**TRY IT**:
Count every line below that contains "none", then give that count and nothing else.

**DATA FOR THIS TASK**:
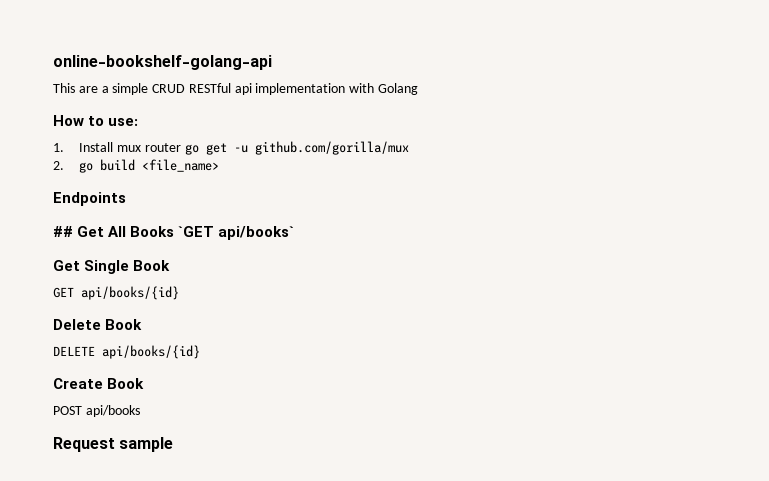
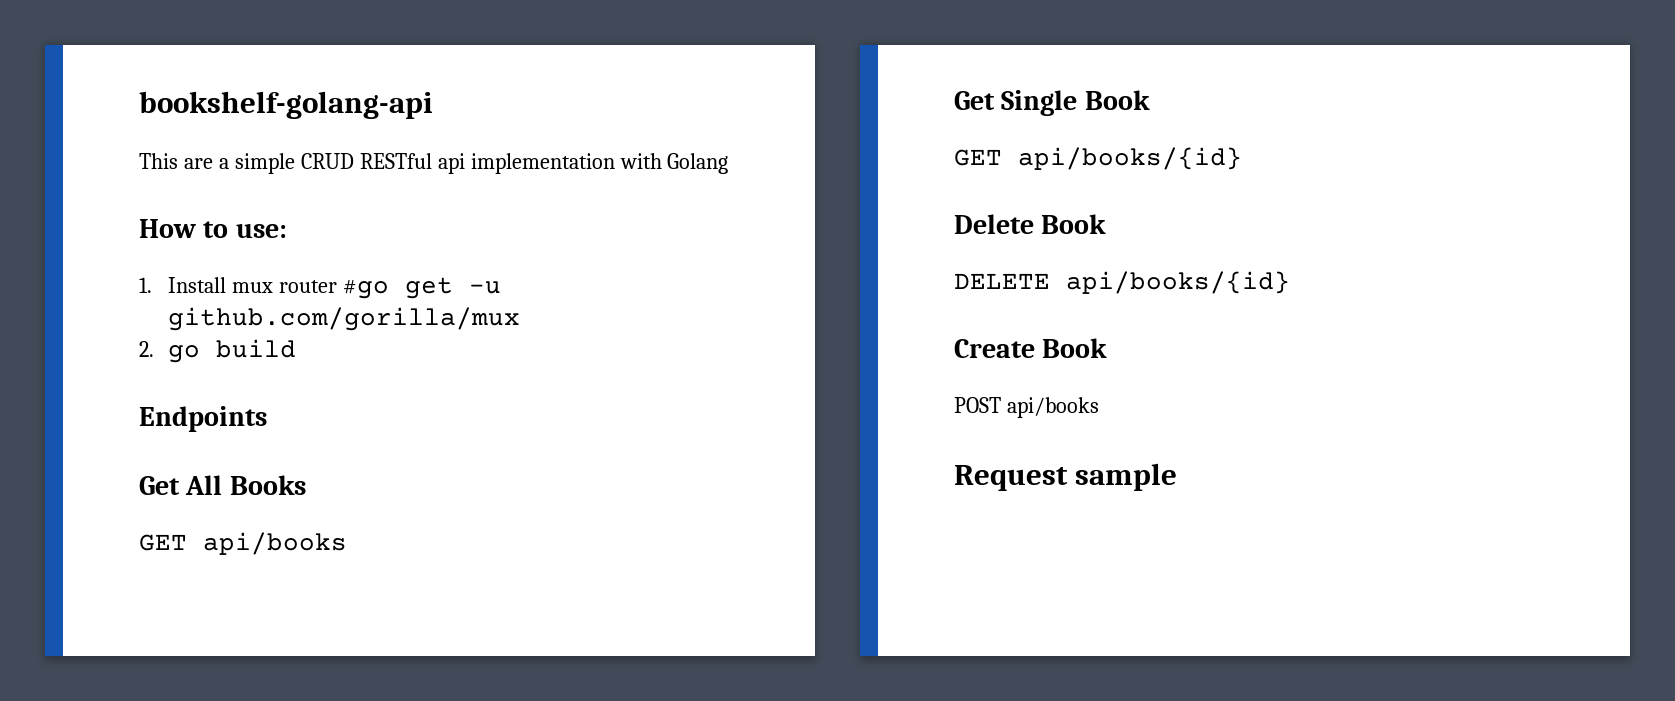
[53,55,272,70] online-bookshelf-golang-api -> [139,91,433,119] bookshelf-golang-api
[184,144,199,155] go -> [342,279,389,299] #go
[142,159,220,172] <file_name> -> (297, 348) none
[53,226,73,237] ## -> (267, 419) none
[178,226,295,240] `GET api/books` -> [139,532,347,555] // GET api/books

**YOUR SOLUTION**:
2